Monte Carlo Planning with Large Language Model for Text-Based Game Agents
Problem Statement
Traditional planning-then-learning approaches like MCTS+RL are computationally expensive due to extensive iterative rollouts. These methods rely on uncertainty-driven exploration but lack the semantic understanding needed to reason about natural language action spaces.
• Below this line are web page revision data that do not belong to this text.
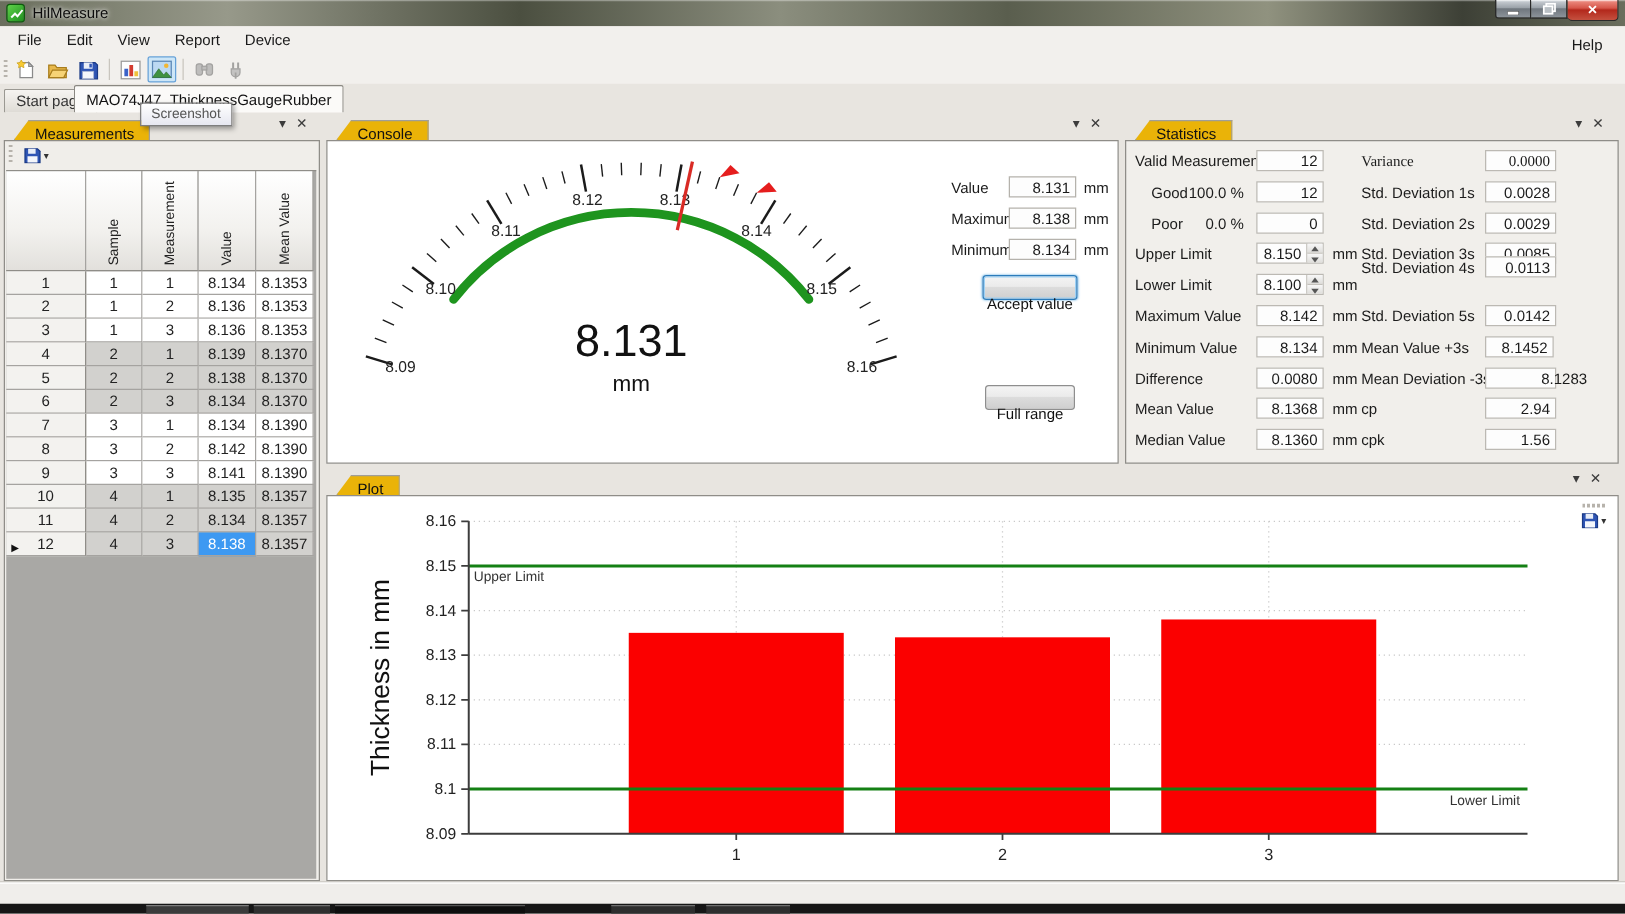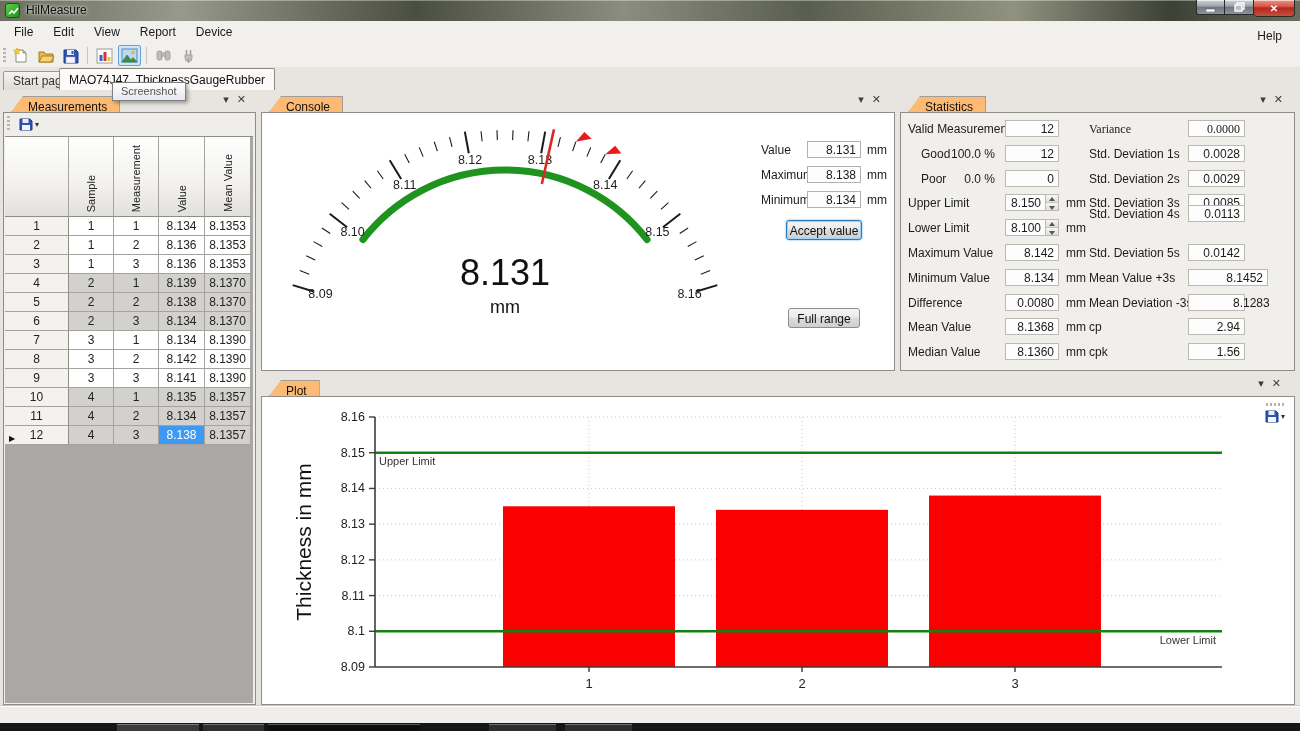"Measurements" .ptab { background: #fdba74 -> #eab308 }
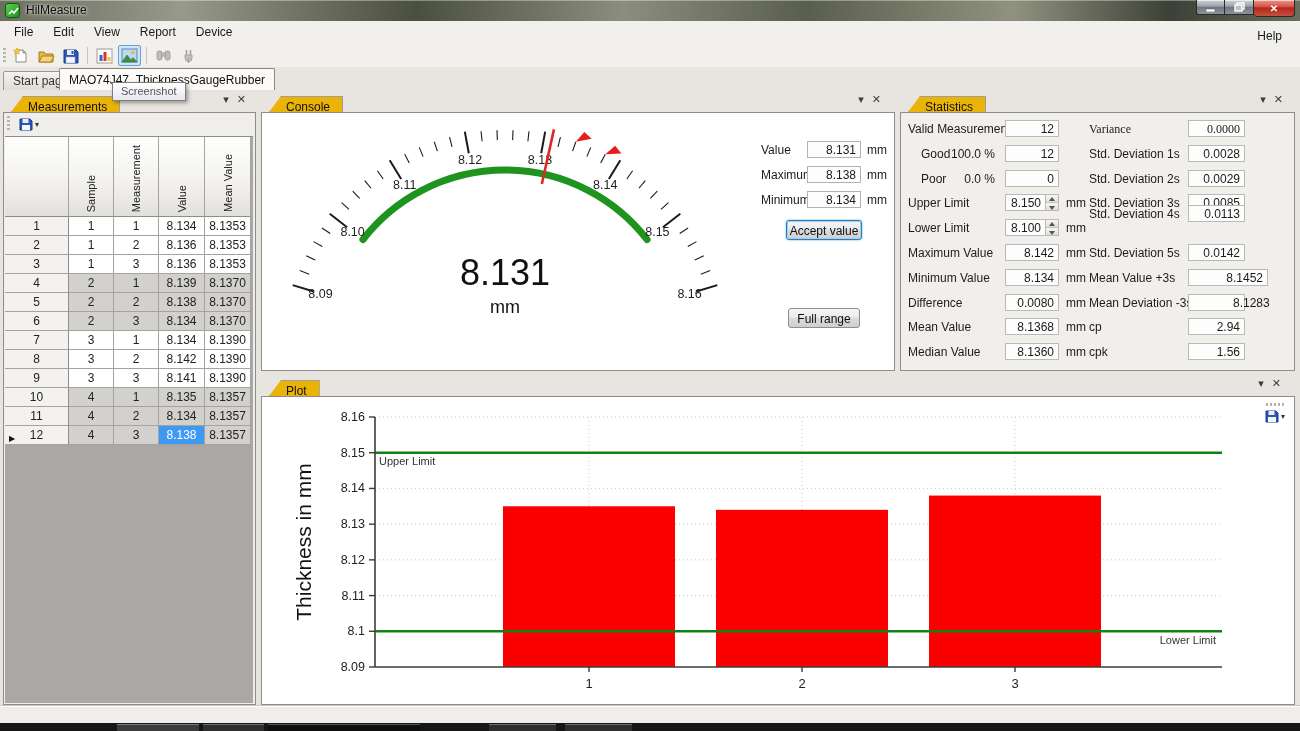"Accept value" .w7btn { padding-top: 3px -> 15px }
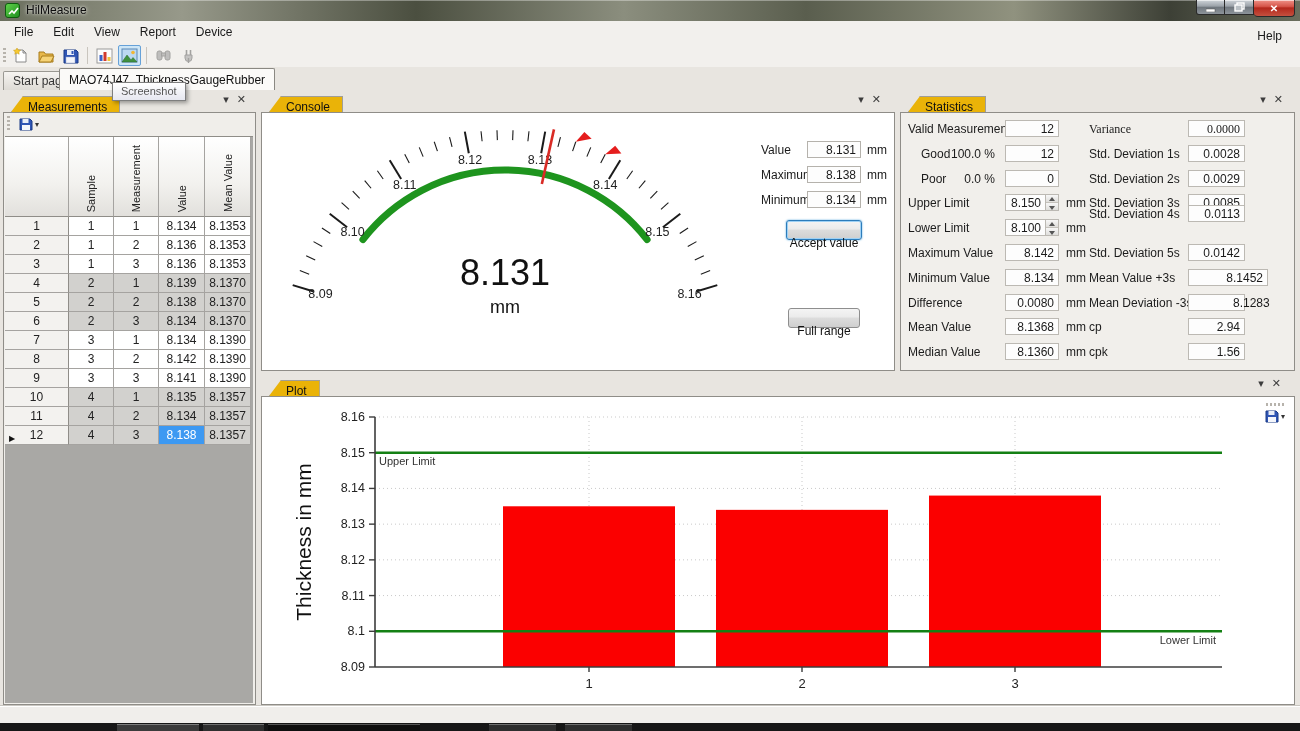"8.1452" span.stat-box { width: 80px -> 55px }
There is a gap between the exploratory power of tree search and the language comprehension capabilities needed for text-based game environments.
Key Novelty
- Introduction of MC-DML: a hybrid algorithm combining MCTS with LLM-guided action evaluation, replacing uncertainty-only heuristics with language-aware reasoning
- In-trial memory mechanism that allows the LLM to accumulate and leverage observations within a single planning episode for dynamic action re-evaluation
- Cross-trial memory mechanism that enables the agent to learn from past game episodes and transfer experiential knowledge to improve future planning iterations
Evaluation Highlights
- MC-DML significantly outperforms strong contemporary MCTS+RL baselines on the Jericho benchmark suite across multiple text-based games at the initial planning phase
- The algorithm achieves competitive or superior performance without requiring multiple costly RL training iterations, demonstrating greater sample and time efficiency
Breakthrough Assessment
Methodology
- Construct a Monte Carlo Tree Search planning framework where the LLM serves as the policy/value estimator, replacing or augmenting traditional neural network rollout policies with language-grounded action scoring
- Equip the LLM with an in-trial memory module that records observations, actions, and outcomes within the current game episode, enabling the model to dynamically refine action evaluations as new information is gathered
- Implement a cross-trial memory module that persists and retrieves relevant experiences across game episodes, allowing the agent to ground its reasoning in historical successes and failures during the MCTS selection and expansion phases
System Components
Provides the structured exploratory planning framework, managing the selection, expansion, simulation, and backpropagation phases of the search tree
Replaces traditional heuristic or learned neural network evaluators with an LLM that scores candidate actions using natural language understanding and commonsense reasoning
Stores observations, actions, and rewards within the current planning episode, allowing the LLM to dynamically update its action evaluations based on accumulating context
Maintains a persistent memory store of experiences across multiple game episodes, retrieved at planning time to inform the LLM with relevant historical knowledge
A collection of diverse text-based games used to evaluate agent performance across varied interactive fiction environments
Results
| Benchmark | MCTS+RL Baseline | MC-DML (Ours) | Delta |
|---|---|---|---|
| Jericho (avg. across games) | Strong contemporary multi-iteration baseline | Outperforms at initial planning phase | Significant improvement without multi-iteration RL |
| Planning Efficiency | Requires extensive RL iterations | Single/few planning phases sufficient | Substantially reduced compute cost |
| Language Reasoning | Uncertainty-driven only, no semantic understanding | LLM-guided semantic action evaluation | Qualitative leap in action scoring quality |
Key Takeaways
- LLMs can serve as effective plug-in policy and value estimators within classical tree search frameworks, reducing reliance on expensive RL training loops while improving semantic action reasoning
- Memory mechanisms (both within-episode and across-episodes) are critical for LLM agents to improve over time in interactive environments — stateless LLM calls are insufficient for complex sequential decision-making
- For practitioners building game or simulation agents, the MC-DML pattern offers a practical template: use MCTS for structured exploration, LLMs for language-grounded evaluation, and episodic memory for continual improvement without full retraining
Abstract
Text-based games provide valuable environments for language-based autonomous agents. However, planning-then-learning paradigms, such as those combining Monte Carlo Tree Search (MCTS) and reinforcement learning (RL), are notably time-consuming due to extensive iterations. Additionally, these algorithms perform uncertainty-driven exploration but lack language understanding and reasoning abilities. In this paper, we introduce the Monte Carlo planning with Dynamic Memory-guided Large language model (MC-DML) algorithm. MC-DML leverages the language understanding and reasoning capabilities of Large Language Models (LLMs) alongside the exploratory advantages of tree search algorithms. Specifically, we enhance LLMs with in-trial and cross-trial memory mechanisms, enabling them to learn from past experiences and dynamically adjust action evaluations during planning. We conduct experiments on a series of text-based games from the Jericho benchmark. Our results demonstrate that the MC-DML algorithm significantly enhances performance across various games at the initial planning phase, outperforming strong contemporary methods that require multiple iterations. This demonstrates the effectiveness of our algorithm, paving the way for more efficient language-grounded planning in complex environments.